DATA EXTRACTS:
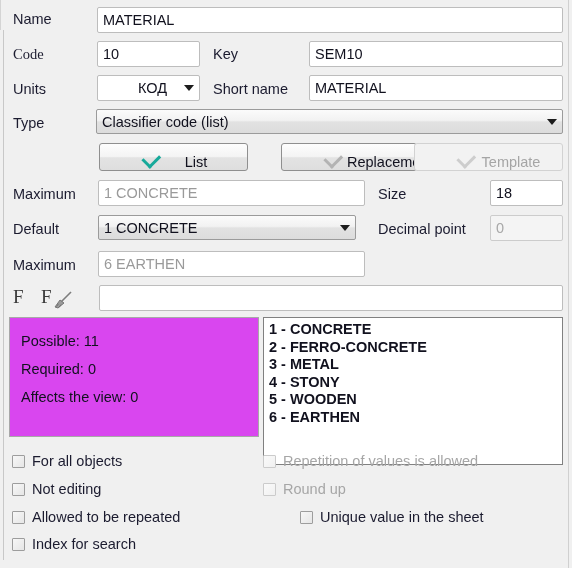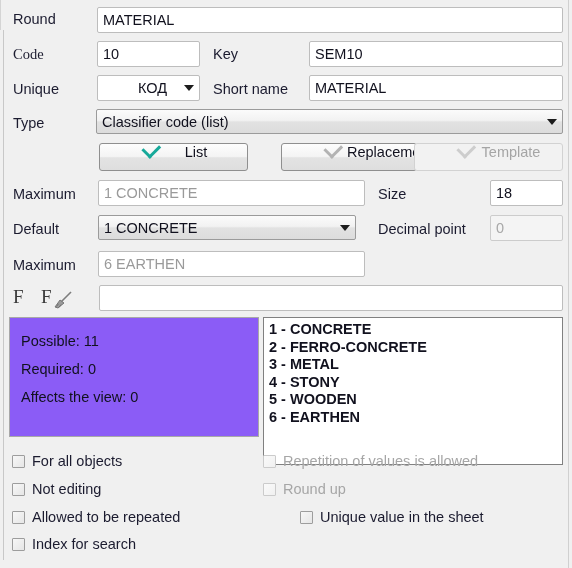--- a/index.html
+++ b/index.html
@@ -214,7 +214,7 @@
   <div class="edge-right"></div>
 
   <div class="row" style="left:13px; top:12px;">
-    <span class="lbl">Round</span>
+    <span class="lbl">Name</span>
   </div>
   <div class="tbox" style="position:absolute; left:97px; top:7px; width:466px; height:26px;">
     <span>MATERIAL</span>

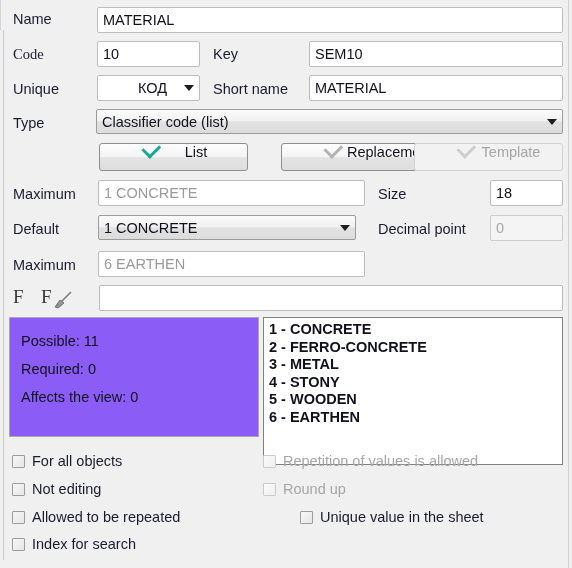--- a/index.html
+++ b/index.html
@@ -234,7 +234,7 @@
   </div>
 
   <div class="row" style="left:13px; top:82px;">
-    <span class="lbl">Unique</span>
+    <span class="lbl">Units</span>
   </div>
   <div class="combo-flat" style="position:absolute; left:97px; top:75px; width:103px; height:26px;padding-left:40px;">
     <span>КОД</span>

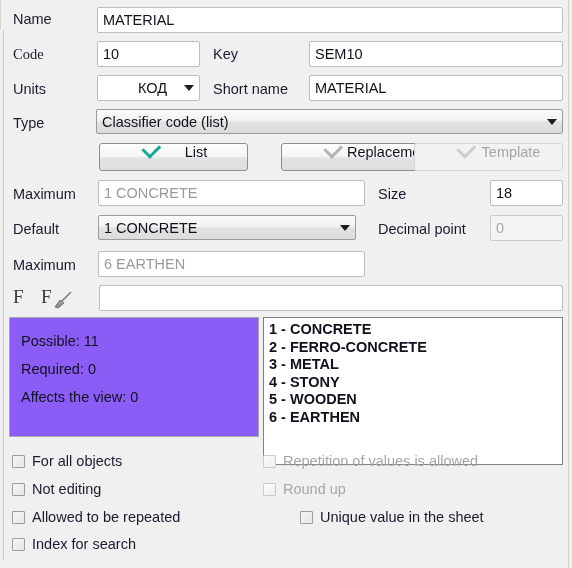--- a/index.html
+++ b/index.html
@@ -121,7 +121,7 @@
     border-radius: 3px;
     background: linear-gradient(to bottom, #fdfdfd 0%, #f4f4f4 48%, #e3e3e3 53%, #dedede 100%);
     display: flex;
-    align-items: flex-start;
+    align-items: flex-end;
     font-size: 14.5px;
     color: #11111e;
     position: relative;

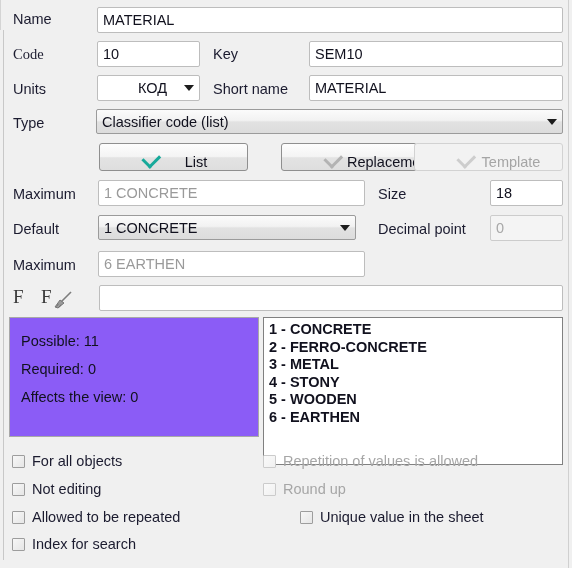--- a/index.html
+++ b/index.html
@@ -150,7 +150,7 @@
     position: absolute;
     box-sizing: border-box;
     border: 1px solid #a8a8a8;
-    background: #8b5cf6;
+    background: #d946ef;
   }
   .listbox {
     position: absolute;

ASSIGNMENT:
Return the data verbatim, leaving out the pictures it holds.

WORKED SOLUTION:
--- a/index.html
+++ b/index.html
@@ -214,7 +214,7 @@
   <div class="edge-right"></div>
 
   <div class="row" style="left:13px; top:12px;">
-    <span class="lbl">Round</span>
+    <span class="lbl">Name</span>
   </div>
   <div class="tbox" style="position:absolute; left:97px; top:7px; width:466px; height:26px;">
     <span>MATERIAL</span>

--- a/index.html
+++ b/index.html
@@ -234,7 +234,7 @@
   </div>
 
   <div class="row" style="left:13px; top:82px;">
-    <span class="lbl">Unique</span>
+    <span class="lbl">Units</span>
   </div>
   <div class="combo-flat" style="position:absolute; left:97px; top:75px; width:103px; height:26px;padding-left:40px;">
     <span>КОД</span>

--- a/index.html
+++ b/index.html
@@ -121,7 +121,7 @@
     border-radius: 3px;
     background: linear-gradient(to bottom, #fdfdfd 0%, #f4f4f4 48%, #e3e3e3 53%, #dedede 100%);
     display: flex;
-    align-items: flex-start;
+    align-items: flex-end;
     font-size: 14.5px;
     color: #11111e;
     position: relative;

--- a/index.html
+++ b/index.html
@@ -150,7 +150,7 @@
     position: absolute;
     box-sizing: border-box;
     border: 1px solid #a8a8a8;
-    background: #8b5cf6;
+    background: #d946ef;
   }
   .listbox {
     position: absolute;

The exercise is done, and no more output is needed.